もちろん、生活に困窮したときのためにある程度の預貯金は持っておきたいものですが、本来手を出さなくても切り抜けられたかもしれないのに、あれば使ってしまう、ということが多いんです。

学資保険の場合は毎月保険料が自動で引き落とされるわけですから、自分で貯蓄用口座にうつす手間がありません。そして、お金が必要になっても、解約するのには手続きが必要ですし、満期前に解約してしまうと、支払った保険料よりも返ってくる解約金は少ないので損です。そのため、手を付けないで済むのが学資保険のメリットです。

三つめは、「子どものための貯蓄である」という意識が働きやすい、ということです。学資保険は、「学資保険」という名前ですから、子どもの教育資金であることが分かりやすいですよね。そして、保険証券には子どもの名前が記載されています。

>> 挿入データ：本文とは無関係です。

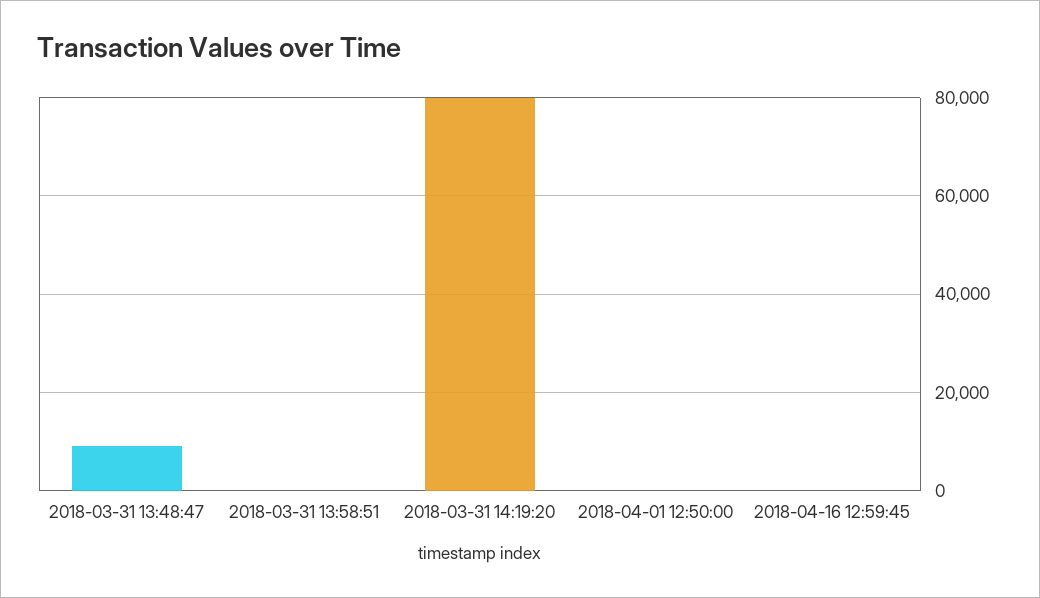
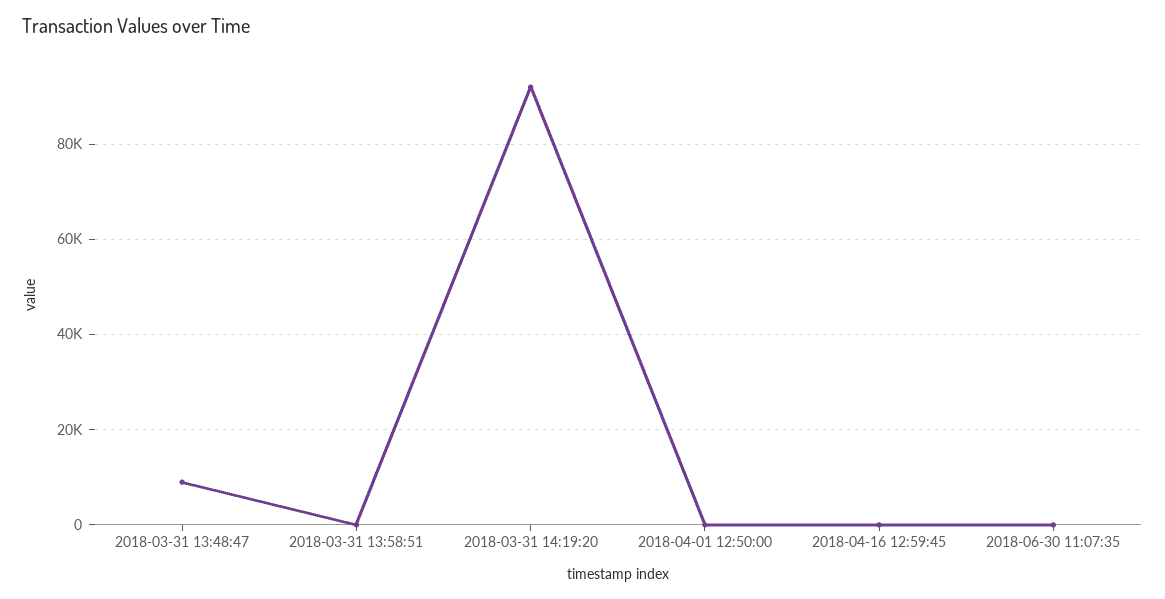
2018-03-31 14:19:20: 80000 -> 92000
2018-06-30 11:07:35: none -> 0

生命保険を使って貯蓄するということは「貯蓄に名前をつける」というふうにも言えます。家計をやりくりしていると、各予算の残高が曖昧になってしまうこともありますが、学資保険なら「これは○○ちゃんの」「これは△△ちゃんの」というふうに、名前で一目瞭然になるので、うっかり使ってしまうこともありませんし、ちょっと生活が厳しくなっても「これは○○ちゃんのお金だから」と、使いたくなる気持ちを抑えやすくなる、という効果もあるんですよ。

このように、学資保険にもメリットはあります。かと言って、教育資金をすべて学資保険で備えるのはリスクもあるので、他の金融商品を併用するのがおすすめです。

リスクというのは主に「インフレリスク」のことで物価が上昇した場合のリスクに備えるならば、情勢に応じて金利が変動する金融商品も使った方が、トータルでの損が出にくくなるんですよ。

この低金利時代ですから、利率を重視するよりも、「貯めやすさ」を重視するのも良いですね。学資保険の他にも、勤務先の財規貯蓄や社内預金、それから自動で積み立てができる、「自動積立定期預金」を使うのも良いでしょう。

「貯蓄は得意!」という人は少ないと思います。お金の計算が苦手でも、こまめに金利のチェックができなくても、確実にお金を貯めたい、という人には、学資保険に入るメリットはあると思いますよ。